At least 1.3 million at risk in Nigeria as WFP suspends food aid
The World Food Programmes says funding cuts will hit at least 1.3 million people who need assistance in in Nigeria / WFP
July 23, 2025

The United Nations food agency will be forced to suspend food and nutrition aid for 1.3 million people in Nigeria's violence-hit northeast at the end of July because stocks have run out, it said on Wednesday.

President Donald Trump's dismantling of the U.S. Agency for International Development has led to global cuts in humanitarian aid, hitting the budgets of agencies such as the World Food Programme (WFP).

The WFP said its food and nutrition stocks in Nigeria had been exhausted because of funding shortfalls and that the last supplies left warehouses in early July.

Life-saving assistance would be halted once the latest round of distributions was completed, it added.

Search for food

Without new funding, the WFP, which last year received 45% of its money for the northeast from USAID, said vulnerable people would be forced to migrate in search of food and shelter.

"Others will adopt negative coping mechanisms – including potentially joining terror groups – to survive," said David Stevenson, WFP country director for Nigeria.

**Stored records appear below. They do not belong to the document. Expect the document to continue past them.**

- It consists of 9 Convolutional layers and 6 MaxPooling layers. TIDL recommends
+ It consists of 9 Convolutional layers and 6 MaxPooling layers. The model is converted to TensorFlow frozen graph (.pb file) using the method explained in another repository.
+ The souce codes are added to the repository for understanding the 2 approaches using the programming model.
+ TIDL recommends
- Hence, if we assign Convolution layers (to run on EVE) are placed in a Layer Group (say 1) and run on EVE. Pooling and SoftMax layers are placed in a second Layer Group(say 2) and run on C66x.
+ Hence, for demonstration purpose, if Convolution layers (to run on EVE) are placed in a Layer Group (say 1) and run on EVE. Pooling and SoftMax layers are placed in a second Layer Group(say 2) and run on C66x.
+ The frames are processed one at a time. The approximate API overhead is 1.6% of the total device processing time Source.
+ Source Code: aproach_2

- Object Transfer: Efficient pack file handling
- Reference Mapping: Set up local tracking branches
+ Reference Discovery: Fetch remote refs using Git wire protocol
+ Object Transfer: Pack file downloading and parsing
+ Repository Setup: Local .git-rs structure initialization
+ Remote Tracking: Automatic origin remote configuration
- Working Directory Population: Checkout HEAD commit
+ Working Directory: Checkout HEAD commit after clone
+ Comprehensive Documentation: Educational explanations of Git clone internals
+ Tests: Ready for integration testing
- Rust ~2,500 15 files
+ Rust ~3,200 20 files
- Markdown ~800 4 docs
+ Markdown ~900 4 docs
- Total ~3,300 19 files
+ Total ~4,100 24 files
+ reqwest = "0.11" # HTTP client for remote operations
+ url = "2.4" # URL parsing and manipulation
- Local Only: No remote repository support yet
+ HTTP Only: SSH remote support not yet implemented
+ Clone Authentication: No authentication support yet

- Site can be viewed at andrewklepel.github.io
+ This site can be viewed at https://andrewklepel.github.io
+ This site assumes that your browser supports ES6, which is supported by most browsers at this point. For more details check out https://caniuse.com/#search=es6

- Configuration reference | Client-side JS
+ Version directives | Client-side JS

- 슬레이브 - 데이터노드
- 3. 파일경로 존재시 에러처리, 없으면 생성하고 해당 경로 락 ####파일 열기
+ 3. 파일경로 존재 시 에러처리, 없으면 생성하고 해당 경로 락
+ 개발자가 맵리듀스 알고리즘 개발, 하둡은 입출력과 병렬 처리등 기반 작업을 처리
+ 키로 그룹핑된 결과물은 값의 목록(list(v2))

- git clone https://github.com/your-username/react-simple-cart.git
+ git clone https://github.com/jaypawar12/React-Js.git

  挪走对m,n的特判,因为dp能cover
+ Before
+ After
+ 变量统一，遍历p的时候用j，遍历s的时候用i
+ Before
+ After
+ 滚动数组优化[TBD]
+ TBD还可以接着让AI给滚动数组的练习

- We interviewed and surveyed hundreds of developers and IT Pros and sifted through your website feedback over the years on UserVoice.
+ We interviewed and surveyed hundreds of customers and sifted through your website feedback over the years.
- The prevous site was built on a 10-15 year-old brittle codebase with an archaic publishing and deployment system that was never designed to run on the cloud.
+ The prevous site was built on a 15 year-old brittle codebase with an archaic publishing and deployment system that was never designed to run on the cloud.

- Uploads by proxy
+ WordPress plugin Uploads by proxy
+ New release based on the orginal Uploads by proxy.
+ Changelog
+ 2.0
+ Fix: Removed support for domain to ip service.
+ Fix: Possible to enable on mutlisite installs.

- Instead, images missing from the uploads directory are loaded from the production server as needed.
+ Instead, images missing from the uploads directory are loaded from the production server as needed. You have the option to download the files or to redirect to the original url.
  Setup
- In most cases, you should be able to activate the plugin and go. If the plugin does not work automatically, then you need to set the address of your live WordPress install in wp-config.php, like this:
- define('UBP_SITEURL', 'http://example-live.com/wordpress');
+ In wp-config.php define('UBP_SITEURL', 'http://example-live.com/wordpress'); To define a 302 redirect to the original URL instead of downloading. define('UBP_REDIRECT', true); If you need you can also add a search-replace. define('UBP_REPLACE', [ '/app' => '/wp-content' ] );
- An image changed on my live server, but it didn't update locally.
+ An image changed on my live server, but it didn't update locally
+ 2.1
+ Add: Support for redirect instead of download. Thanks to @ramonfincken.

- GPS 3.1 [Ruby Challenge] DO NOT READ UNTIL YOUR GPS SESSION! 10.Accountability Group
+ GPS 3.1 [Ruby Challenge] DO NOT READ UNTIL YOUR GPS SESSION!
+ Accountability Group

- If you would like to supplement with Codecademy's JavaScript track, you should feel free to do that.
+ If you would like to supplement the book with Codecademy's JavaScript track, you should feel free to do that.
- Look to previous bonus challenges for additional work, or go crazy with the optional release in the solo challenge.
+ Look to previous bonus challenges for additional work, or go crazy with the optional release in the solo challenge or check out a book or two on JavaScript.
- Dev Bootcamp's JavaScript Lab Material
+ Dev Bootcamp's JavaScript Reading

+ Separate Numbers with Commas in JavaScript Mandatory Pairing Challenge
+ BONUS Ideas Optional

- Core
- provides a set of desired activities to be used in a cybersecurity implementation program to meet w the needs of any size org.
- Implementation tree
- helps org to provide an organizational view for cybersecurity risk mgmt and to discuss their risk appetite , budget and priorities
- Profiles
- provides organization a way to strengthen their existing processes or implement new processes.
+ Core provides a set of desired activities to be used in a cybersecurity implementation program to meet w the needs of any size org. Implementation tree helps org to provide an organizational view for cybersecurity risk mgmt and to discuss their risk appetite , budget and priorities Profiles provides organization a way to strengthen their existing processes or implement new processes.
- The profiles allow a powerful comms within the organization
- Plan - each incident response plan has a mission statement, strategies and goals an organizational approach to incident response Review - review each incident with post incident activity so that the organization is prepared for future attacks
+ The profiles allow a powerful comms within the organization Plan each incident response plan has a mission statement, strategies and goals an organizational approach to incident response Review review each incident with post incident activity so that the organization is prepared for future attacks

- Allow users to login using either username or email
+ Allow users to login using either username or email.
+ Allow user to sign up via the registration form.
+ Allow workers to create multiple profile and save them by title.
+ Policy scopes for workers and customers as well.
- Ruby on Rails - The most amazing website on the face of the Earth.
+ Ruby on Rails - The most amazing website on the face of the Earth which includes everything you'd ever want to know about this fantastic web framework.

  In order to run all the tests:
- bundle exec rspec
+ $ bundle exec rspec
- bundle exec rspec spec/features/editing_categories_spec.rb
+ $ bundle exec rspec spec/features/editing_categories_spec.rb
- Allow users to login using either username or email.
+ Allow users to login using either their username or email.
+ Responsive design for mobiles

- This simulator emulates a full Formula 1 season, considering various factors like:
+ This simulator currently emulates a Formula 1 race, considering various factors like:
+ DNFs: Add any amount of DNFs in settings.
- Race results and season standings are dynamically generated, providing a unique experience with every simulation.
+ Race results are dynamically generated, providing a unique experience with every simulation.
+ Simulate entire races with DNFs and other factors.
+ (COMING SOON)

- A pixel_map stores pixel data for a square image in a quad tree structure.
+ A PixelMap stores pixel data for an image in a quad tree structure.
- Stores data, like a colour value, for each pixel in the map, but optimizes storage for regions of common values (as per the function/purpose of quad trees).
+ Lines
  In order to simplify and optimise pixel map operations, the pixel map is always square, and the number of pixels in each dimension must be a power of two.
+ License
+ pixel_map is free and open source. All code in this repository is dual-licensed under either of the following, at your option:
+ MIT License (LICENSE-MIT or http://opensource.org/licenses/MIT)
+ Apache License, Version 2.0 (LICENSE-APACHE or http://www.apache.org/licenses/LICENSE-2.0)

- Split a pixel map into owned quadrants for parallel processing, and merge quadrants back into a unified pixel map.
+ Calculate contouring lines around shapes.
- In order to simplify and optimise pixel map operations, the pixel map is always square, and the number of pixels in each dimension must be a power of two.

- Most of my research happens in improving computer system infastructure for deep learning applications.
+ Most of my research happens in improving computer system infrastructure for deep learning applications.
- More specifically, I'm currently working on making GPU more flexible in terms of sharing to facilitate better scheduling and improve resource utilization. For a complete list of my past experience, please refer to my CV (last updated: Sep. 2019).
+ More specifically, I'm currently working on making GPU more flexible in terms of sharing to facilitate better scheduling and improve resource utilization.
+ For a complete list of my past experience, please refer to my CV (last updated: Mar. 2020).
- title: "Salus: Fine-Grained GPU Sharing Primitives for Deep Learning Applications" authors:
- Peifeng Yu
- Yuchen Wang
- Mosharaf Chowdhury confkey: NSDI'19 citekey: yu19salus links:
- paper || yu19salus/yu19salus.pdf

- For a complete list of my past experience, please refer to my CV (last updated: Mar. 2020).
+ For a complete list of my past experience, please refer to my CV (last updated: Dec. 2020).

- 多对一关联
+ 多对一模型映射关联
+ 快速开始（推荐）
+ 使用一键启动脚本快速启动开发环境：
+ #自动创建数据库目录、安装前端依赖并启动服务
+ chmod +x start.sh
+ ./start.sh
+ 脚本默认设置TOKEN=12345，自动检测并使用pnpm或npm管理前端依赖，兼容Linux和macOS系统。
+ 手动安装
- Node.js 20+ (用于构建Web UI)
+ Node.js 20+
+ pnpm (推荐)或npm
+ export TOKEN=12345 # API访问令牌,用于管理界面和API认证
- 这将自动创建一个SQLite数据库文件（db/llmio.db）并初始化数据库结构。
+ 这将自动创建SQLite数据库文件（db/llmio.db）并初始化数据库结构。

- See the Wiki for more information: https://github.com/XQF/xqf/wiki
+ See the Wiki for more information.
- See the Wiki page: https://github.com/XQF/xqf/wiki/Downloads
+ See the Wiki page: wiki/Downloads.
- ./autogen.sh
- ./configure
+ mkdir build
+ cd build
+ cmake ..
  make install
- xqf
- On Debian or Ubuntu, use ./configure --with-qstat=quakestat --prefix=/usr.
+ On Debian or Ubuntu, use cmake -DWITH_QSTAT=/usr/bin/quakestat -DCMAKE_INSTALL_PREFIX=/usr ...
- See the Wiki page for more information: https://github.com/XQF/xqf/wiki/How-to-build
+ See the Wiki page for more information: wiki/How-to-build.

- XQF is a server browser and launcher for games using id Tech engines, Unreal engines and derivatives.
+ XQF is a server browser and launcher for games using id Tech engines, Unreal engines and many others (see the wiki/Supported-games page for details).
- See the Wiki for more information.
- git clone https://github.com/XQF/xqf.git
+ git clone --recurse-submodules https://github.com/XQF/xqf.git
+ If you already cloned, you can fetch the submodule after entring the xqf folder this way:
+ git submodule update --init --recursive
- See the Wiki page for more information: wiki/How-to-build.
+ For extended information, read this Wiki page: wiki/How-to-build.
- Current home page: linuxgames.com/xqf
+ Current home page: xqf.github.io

The Boko Haram terrorist group has been perpetrating violence in the northeast.

Stevenson said the agency had planned to help an additional 720,000 people in the second half of this year but its entire operations in the northeast faced collapse without immediate funding.

Regional threat

"This is no longer just a humanitarian crisis, it's a growing threat to regional stability, as families pushed beyond their limits are left with nowhere to turn," he said.

The WFP said more than 150 nutrition clinics it supported in Borno and Yobe states were being closed, ending potentially life-saving treatment for over 300,000 children under two years old.

RELATEDTRT Global - World Food Programme shuts South Africa office

Violence in northeastern Nigeria has killed hundreds and displaced at least 2 million people, aid groups say.

The agency said it needed $131 million to continue with operations in the northeast this year.